O reino e a glória
Giorgio Agamben
Boitempo
ISBN:9788575591413
Idioma: Português
328 Páginas
Com O reino e a glória, a investigação sobre a genealogia do poder iniciada pelo filósofo italiano Giorgio Agamben há treze anos com a obra Homo sacer chega a uma encruzilhada decisiva. Em seus novos estudos, Agamben desvenda qual é a relação que liga tão intimamente o poder à glória e a todo o aparato cerimonial e litúrgico que o acompanha desde o início. Revela que, nos primeiros séculos da história da Igreja, a doutrina da Trindade (o Pai, o Filho e o Espírito Santo) é introduzida sob a forma de uma economia da vida divina, como um problema de gestão e de governo da casa celeste e do mundo, aparecendo inesperadamente na origem de muitas categorias fundamentais da política moderna, desde a teoria democrática da divisão dos poderes até a doutrina estratégica dos efeitos colaterais, desde a mão invisível do liberalismo smithiano até as ideias de ordem e segurança.
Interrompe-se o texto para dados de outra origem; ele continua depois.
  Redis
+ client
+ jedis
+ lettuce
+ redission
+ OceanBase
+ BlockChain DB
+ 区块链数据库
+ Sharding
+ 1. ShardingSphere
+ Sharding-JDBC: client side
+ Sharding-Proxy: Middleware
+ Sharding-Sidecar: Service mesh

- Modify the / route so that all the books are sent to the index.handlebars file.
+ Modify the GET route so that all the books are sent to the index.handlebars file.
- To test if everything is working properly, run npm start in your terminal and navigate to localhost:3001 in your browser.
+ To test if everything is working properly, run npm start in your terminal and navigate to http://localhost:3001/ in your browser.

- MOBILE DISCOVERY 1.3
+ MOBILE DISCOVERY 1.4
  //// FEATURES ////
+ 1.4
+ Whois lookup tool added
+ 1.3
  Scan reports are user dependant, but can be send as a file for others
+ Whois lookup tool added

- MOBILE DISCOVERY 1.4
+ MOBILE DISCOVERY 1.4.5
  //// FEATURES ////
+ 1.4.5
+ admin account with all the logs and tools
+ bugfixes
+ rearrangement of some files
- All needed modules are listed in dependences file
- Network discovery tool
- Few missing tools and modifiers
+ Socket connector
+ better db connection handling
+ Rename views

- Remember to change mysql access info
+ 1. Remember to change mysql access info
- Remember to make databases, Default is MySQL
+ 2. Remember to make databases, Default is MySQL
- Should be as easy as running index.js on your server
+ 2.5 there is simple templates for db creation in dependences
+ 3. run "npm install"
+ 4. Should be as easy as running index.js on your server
As investigações de O reino e a glória remetem a uma ciência dedicada à história dos aspectos cerimoniais do poder e do direito, uma espécie de arqueologia política da liturgia e do protocolo, que poderia ser chamada provisoriamente de arqueologia da glória. Tais estudos situam-se no rastro das pesquisas de Michael Foucault sobre a genealogia da governabilidade e alcançam os primeiros séculos da teologia cristã, em que a doutrina trinitária serve como forma mais clara de revelar o funcionamento e a articulação da máquina governamental. Por meio de uma fascinante análise das aclamações litúrgicas e dos símbolos cerimoniais do poder, do trono à coroa, da púrpura ao feixe de varas carregado pelos litores (que se tornou símbolo do fascismo), Agamben constrói uma genealogia inédita que mostra como elementos considerados resíduos do passado continuam constituindo a base do poder ocidental.
É nesse percurso intelectual que o filósofo italiano identifica um importante paralelo entre as aclamações (gestos coletivos de louvor ou desaprovação) e a chamada opinião pública, e vai além com a constatação de que a esfera da glória não desaparece nas democracias modernas, mas desloca-se para novos terrenos, como a mídia. A democracia contemporânea é uma democracia inteiramente fundada na glória, ou seja, na eficácia da aclamação, multiplicada e disseminada pela mídia além do que se possa imaginar (que o termo grego para glória doxa seja o mesmo que designa hoje a opinião pública é, desse ponto de vista, mais que mera coincidência). E, como reforça o autor, é a partir disso que o problema hoje tão debatido da função política da mídia assume novos significados e nova urgência.
Trecho do livro
"De que maneira a liturgia 'faz' o poder? E se a máquina governamental é dupla (Reino e Governo), que função a glória desempenha nela? Para os sociólogos e os antropólogos sempre é possível recorrer à magia, à esfera que, confinando com a racionalidade e precedendo-a imediatamente, permite explicar, em última análise, como um resquício mágico aquilo que não conseguimos compreender a respeito da sociedade em que vivemos. Não acreditamos em um poder mágico das aclamações e da liturgia e estamos convencidos de que nem mesmo os teólogos e os imperadores tenham alguma vez acreditado nisso. Se a glória é tão importante na teologia, é porque permite manter juntas, na máquina governamental, trindade imanente e trindade econômica, o ser de Deus e sua práxis, o Reino e o Governo. Ao definir o Reino e a essência, ela determina também o sentido da economia e do Governo. Permite, portanto, soldar a fratura entre teologia e economia da qual a doutrina trinitária nunca conseguiu dar cabo completamente e que só na figura deslumbrante da glória parece encontrar uma possível conciliação."